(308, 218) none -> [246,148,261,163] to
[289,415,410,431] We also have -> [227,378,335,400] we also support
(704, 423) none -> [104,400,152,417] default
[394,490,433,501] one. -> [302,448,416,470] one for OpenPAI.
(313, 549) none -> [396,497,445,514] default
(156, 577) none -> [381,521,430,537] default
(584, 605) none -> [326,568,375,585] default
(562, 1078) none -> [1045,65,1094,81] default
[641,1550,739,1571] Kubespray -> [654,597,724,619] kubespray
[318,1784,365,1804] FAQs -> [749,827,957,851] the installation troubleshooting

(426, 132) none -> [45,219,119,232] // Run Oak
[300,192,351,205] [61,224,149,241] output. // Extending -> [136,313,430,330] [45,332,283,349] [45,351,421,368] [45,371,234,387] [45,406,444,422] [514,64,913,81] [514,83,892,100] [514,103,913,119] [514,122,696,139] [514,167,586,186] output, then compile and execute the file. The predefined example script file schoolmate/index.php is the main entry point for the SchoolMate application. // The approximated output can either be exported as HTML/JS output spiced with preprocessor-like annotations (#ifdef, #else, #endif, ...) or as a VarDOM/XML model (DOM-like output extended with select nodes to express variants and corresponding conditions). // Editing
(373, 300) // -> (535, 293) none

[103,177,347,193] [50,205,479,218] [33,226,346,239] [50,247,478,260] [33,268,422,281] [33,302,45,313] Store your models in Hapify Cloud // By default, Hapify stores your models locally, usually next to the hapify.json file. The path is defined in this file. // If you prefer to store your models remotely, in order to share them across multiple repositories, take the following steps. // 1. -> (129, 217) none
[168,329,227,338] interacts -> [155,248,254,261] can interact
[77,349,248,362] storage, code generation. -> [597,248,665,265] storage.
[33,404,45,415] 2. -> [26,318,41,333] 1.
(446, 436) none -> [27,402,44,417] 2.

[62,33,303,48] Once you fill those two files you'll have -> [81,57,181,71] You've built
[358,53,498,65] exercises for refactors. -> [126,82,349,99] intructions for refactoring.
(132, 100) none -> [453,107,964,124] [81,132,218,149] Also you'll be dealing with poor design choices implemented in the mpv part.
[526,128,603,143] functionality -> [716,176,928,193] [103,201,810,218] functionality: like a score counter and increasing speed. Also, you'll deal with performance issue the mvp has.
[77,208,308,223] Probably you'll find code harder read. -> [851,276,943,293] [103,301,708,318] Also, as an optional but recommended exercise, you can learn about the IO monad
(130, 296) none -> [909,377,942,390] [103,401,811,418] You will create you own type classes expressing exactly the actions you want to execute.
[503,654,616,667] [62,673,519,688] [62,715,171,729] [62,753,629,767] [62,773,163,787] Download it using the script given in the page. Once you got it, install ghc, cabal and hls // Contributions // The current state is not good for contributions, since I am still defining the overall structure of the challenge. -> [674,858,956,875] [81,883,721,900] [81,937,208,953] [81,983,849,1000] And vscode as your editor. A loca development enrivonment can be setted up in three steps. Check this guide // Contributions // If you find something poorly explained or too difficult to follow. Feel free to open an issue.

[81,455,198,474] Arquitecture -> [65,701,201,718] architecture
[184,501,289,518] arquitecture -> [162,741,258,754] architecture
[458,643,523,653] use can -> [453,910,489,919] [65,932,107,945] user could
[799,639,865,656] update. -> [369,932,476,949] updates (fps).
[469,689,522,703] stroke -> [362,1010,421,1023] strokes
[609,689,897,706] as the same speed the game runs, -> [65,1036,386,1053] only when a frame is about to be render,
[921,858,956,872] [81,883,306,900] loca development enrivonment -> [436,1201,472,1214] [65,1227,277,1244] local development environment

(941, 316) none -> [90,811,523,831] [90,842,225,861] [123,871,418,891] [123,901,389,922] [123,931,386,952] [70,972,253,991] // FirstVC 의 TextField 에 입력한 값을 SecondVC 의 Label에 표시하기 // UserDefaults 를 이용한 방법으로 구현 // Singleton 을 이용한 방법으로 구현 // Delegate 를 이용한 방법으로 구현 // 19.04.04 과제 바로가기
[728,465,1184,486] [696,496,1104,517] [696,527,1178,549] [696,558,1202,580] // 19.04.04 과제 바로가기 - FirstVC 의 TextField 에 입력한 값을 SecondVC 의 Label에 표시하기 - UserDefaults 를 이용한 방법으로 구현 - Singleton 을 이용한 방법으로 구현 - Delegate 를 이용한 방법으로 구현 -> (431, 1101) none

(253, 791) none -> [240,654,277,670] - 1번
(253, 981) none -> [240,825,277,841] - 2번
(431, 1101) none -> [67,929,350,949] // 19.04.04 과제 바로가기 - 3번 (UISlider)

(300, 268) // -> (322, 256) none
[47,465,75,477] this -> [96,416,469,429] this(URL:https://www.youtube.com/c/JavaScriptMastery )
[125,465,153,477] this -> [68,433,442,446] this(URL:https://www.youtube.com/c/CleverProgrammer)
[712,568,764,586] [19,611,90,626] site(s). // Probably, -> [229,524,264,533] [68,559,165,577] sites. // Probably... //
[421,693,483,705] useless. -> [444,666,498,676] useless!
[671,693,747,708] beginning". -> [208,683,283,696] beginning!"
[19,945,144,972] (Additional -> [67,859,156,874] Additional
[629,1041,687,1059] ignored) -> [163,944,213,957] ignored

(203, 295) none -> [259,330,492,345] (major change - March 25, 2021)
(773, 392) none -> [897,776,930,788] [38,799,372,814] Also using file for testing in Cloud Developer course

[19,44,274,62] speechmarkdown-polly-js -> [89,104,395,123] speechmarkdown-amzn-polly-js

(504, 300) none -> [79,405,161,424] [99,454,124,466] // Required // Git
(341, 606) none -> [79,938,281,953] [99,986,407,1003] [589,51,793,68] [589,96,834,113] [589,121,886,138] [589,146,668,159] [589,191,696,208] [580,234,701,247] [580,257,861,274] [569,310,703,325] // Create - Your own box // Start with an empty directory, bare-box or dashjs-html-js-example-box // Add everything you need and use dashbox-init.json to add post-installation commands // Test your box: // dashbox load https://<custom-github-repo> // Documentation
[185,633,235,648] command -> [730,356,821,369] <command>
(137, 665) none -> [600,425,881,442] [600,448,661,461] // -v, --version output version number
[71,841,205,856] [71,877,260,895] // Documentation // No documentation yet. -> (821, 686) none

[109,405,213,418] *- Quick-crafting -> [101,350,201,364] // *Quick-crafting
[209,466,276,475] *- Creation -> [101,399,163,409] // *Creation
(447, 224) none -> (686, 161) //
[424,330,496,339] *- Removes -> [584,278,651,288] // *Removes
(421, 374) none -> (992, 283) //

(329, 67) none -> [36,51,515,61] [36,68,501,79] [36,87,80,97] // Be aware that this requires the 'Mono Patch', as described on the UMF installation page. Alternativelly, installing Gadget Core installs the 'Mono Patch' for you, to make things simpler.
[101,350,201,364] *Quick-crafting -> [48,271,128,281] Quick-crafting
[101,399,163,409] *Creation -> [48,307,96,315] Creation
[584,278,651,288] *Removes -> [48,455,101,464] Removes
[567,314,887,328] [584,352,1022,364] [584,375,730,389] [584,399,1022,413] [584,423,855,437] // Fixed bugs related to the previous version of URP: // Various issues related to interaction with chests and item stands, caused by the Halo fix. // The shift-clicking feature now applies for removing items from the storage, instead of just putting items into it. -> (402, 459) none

——

-- Exercise goal --
What is needed is an exact copy of the lines above, from the one containing "[168,329,227,338] interacts ->" through the one containing "[77,208,308,223] Probably you'll", with nothing added.

-- Completed exercise --
[168,329,227,338] interacts -> [155,248,254,261] can interact
[77,349,248,362] storage, code generation. -> [597,248,665,265] storage.
[33,404,45,415] 2. -> [26,318,41,333] 1.
(446, 436) none -> [27,402,44,417] 2.

[62,33,303,48] Once you fill those two files you'll have -> [81,57,181,71] You've built
[358,53,498,65] exercises for refactors. -> [126,82,349,99] intructions for refactoring.
(132, 100) none -> [453,107,964,124] [81,132,218,149] Also you'll be dealing with poor design choices implemented in the mpv part.
[526,128,603,143] functionality -> [716,176,928,193] [103,201,810,218] functionality: like a score counter and increasing speed. Also, you'll deal with performance issue the mvp has.
[77,208,308,223] Probably you'll find code harder read. -> [851,276,943,293] [103,301,708,318] Also, as an optional but recommended exercise, you can learn about the IO monad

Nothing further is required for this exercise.